(Dés)ordre documentaire et (dés)ordre social
Par Jean-Michel Salaun le jeudi 13 mai 2010, 18:10 - Socio - Lien permanent
Francis Epelboin relate comment en Tunisie certains groupes islamistes arrivent à faire fermer des comptes Facebook à leurs yeux impies, simplement en utilisant les fonctionnalités automatiques du réseau (ici). L'histoire est édifiante et mérite d'être lue et méditée. Il est probable que la Tunisie ne soit ici que la partie émergée d'un iceberg de manipulations variées. Sans revenir sur les aspects éthiques, politiques et sociaux évidemment fondamentaux de cette histoire, je voudrais réfléchir tout haut et sans prétention ici à sa dimension documentaire.
Reprenant une métaphore habituelle sur le net l'auteur démarre ainsi son billet : Si Facebook était un pays, il serait l’un des plus peuplés de la planète, mais il serait également aux prises avec une guerre civile qui prend des proportions inquiétantes. Cette métaphore est séduisante mais trompeuse. Elle fait comme si nous existions sur le web comme dans la vie ordinaire. Il y a pourtant une différence de taille : certes nous existons bien sur le web, mais notre existence y est documentaire (ici).

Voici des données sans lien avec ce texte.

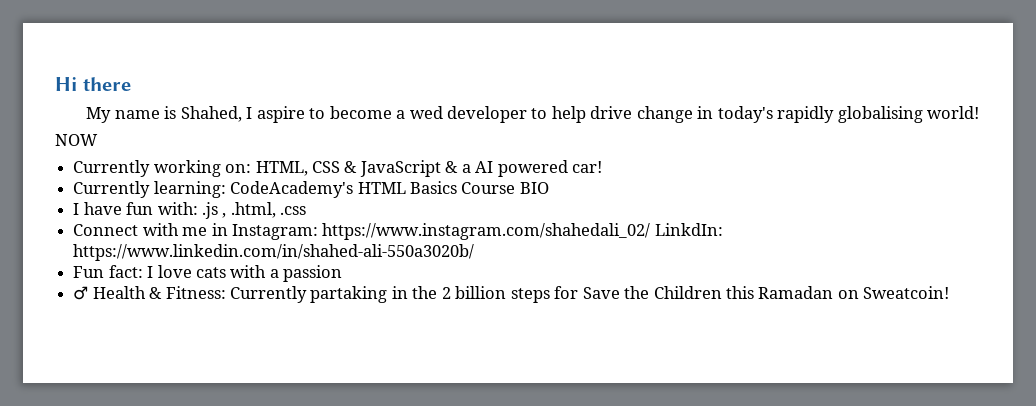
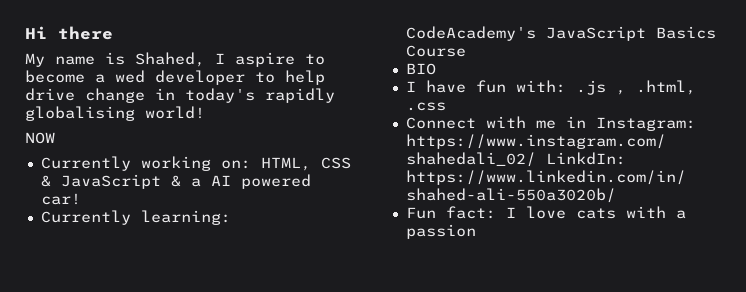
[357,182,406,194] HTML -> [545,26,646,41] JavaScript
(516, 188) none -> (466, 51) //
[73,286,950,303] // ♂ Health & Fitness: Currently partaking in the 2 billion steps for Save the Children this Ramadan on Sweatcoin! -> (476, 231) none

C'est une évidence que l'on a tendance à oublier ces derniers temps. L'ordre documentaire et l'ordre social sont sans doute le reflet l'un de l'autre, mais il s'agit d'un reflet sérieusement déformé : le monde du document est soumis à des contraintes sensiblement différentes de celles du monde matériel, notamment celles de ses trois dimensions (par ex ici).
En schématisant de façon outrancière, l'ordre ancien, celui de la documentarisation que nous quittons progressivement, s'appuyait d'abord sur la forme du document qui était un objet que l'on pouvait repérer et que l'on s'échangeait. Aujourd'hui la bataille qui se mène sous nos yeux est celle de la reconstitution d'un ordre documentaire, par une redocumentarisation, sans nul doute radicalement différent du précédent, mais qu'il ne faudra pas confondre non plus avec l'ordre social dont il n'est qu'une des composantes, on pourrait dire sa mémoire externe. (là)

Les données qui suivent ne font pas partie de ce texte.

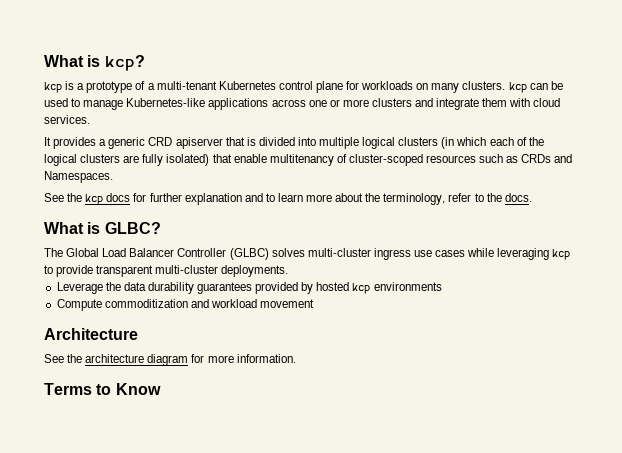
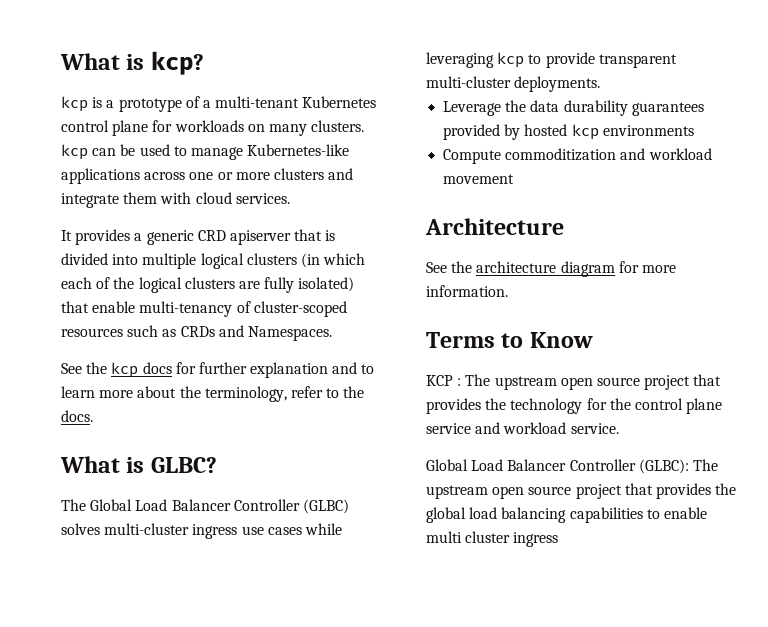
[269,154,334,166] multitenancy -> [139,301,233,317] multi-tenancy
(161, 389) none -> [426,374,722,390] [426,398,723,414] [426,422,619,434] [426,459,718,474] [426,483,737,499] [426,507,707,523] [426,531,559,547] // KCP : The upstream open source project that provides the technology for the control plane service and workload service. // Global Load Balancer Controller (GLBC): The upstream open source project that provides the global load balancing capabilities to enable multi cluster ingress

Google, en se positionnant sur la dimension texte pour capter l'attention par la recherche, a déjà fait basculer cet ordre par son activité de «lecture industrielle» pour reprendre l'expression d'A. Giffard (là). Mais si la capacité de chercher transversalement dans l'ensemble des textes réduit leur hiérarchisation et peut remettre en cause une «doxa», voir par exemple la polémique entre l'État chinois et Google ou plus prosaïquement son interprétation à géométrie variable du copyright, l'ordre social n'est touché qu'indirectement.
Facebook, en voulant utiliser sa maîtrise du graphe social comme un avantage concurrentiel décisif pour valoriser la vente d'attention, polarise l'ordre documentaire sur sa troisième dimension, le medium. Il radicalise alors l'homologie individu-document, autrement dit l'ordre documentaire est soumis à celui des individus. Il importe la versatilité et la réactivité des clivages sociaux dans les arcanes des logiques documentaires, qui avaient auparavant recul et inertie. Alors l'ordre documentaire devient celui de la mémoire vive.